De plannen in Hongarije zijn om zelf voer te gaan verbouwen. Omdat hij een buitenlander is en daarom geen grond kan kopen wil hij samen met een binnenlandse partner een akkerbouwtak opstarten. Op de langere termijn is het de bedoeling om er zelf zeugen te gaan houden. Of Pijnenburg zich er definitief wil vestigen, laat hij in het midden. „Ik ben er nog niet uit wat ik ga doen. Alles is nog open. Pijnenburg zelf laat doorschemeren dat de uitdaging voor hem in Hongarije groter is. „Ten eerste kun je daar veel groter worden en ik heb gevoel dat ik daar gewaardeerd wordt als varkenshouder.”

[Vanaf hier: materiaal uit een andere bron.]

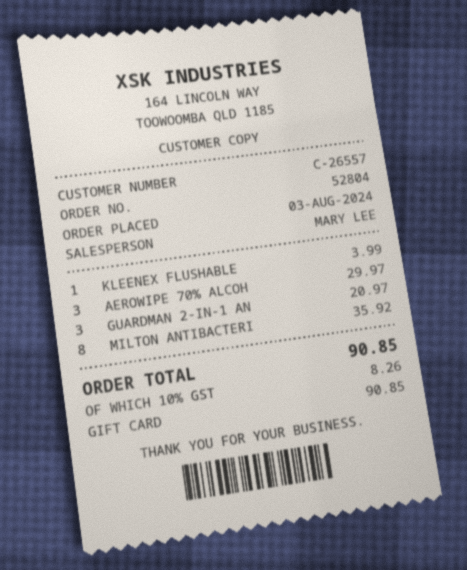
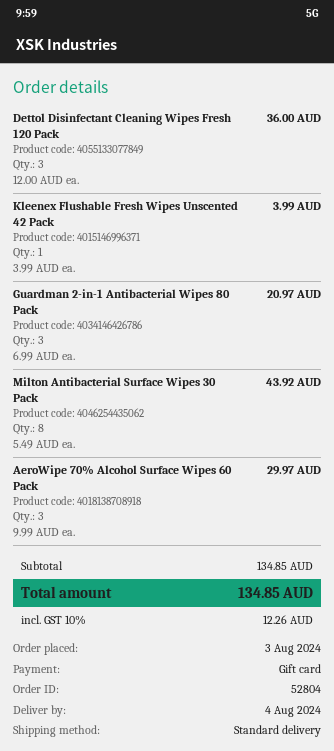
MILTON ANTIBACTERI: 8 for 35.92 -> 8 for 43.92
Dettol Disinfectant Cleaning Wipes Fresh 120 Pack: none -> 3 for 36.00
tax: 10% = 8.26 -> 10% = 12.26
total: 90.85 -> 134.85

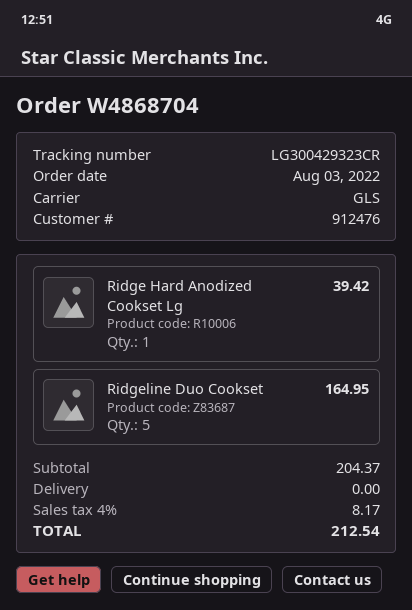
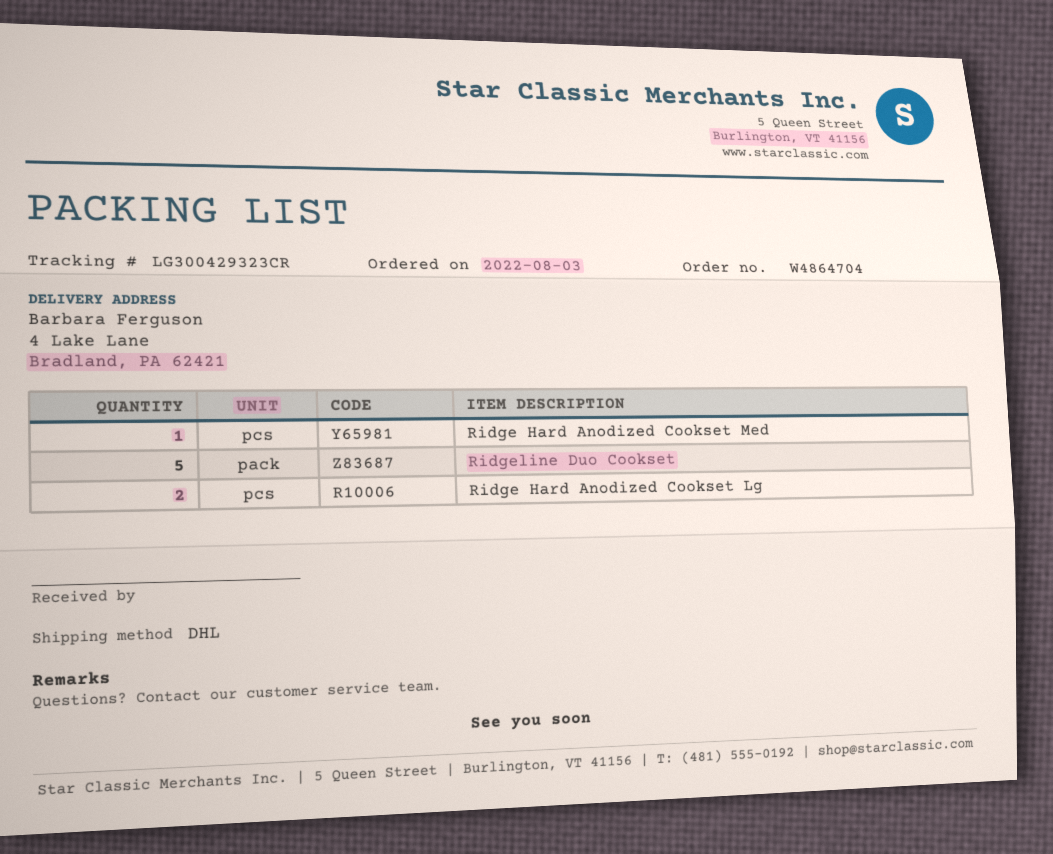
order number: W4868704 -> W4864704
shipping method: GLS -> DHL
Ridge Hard Anodized Cookset Lg: 1 -> 2
Ridge Hard Anodized Cookset Med: none -> 1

Bang voor een Nederlandse invasie, wat Duitsland is overkomen, is hij niet. „Er zijn momenteel maar een paar Nederlanders die echt zelf varkens houden. De mentaliteit en taal zijn voor velen een probleem. Ik verwacht daarom niet dat het er veel meer zullen worden. Erg zal ik dit niet vinden, dan blijft er meer ruimte voor ons over”, lacht hij.
Hongarije
Hongarije heeft bijna 10 miljoen inwoners en is ruim twee keer zo groot als Nederland. De varkensstapel krimpt snel en bedraagt rond de 3 miljoen dieren. Ongeveer 60 procent wordt op grootschalige bedrijven met meer dan 2.000 varkens gehouden. Een derde van de varkens bevindt zich nog in primitieve omstandigheden in de achtertuin van burgers. Het Centraal Europese land kent nauwelijks familiebedrijven in de varkenshouderij. De varkensproductie vindt verspreid plaats met een lichte concentratie in het Oosten waar het meeste graan wordt geteeld. Hongarije is een netto-importeur van varkensvlees.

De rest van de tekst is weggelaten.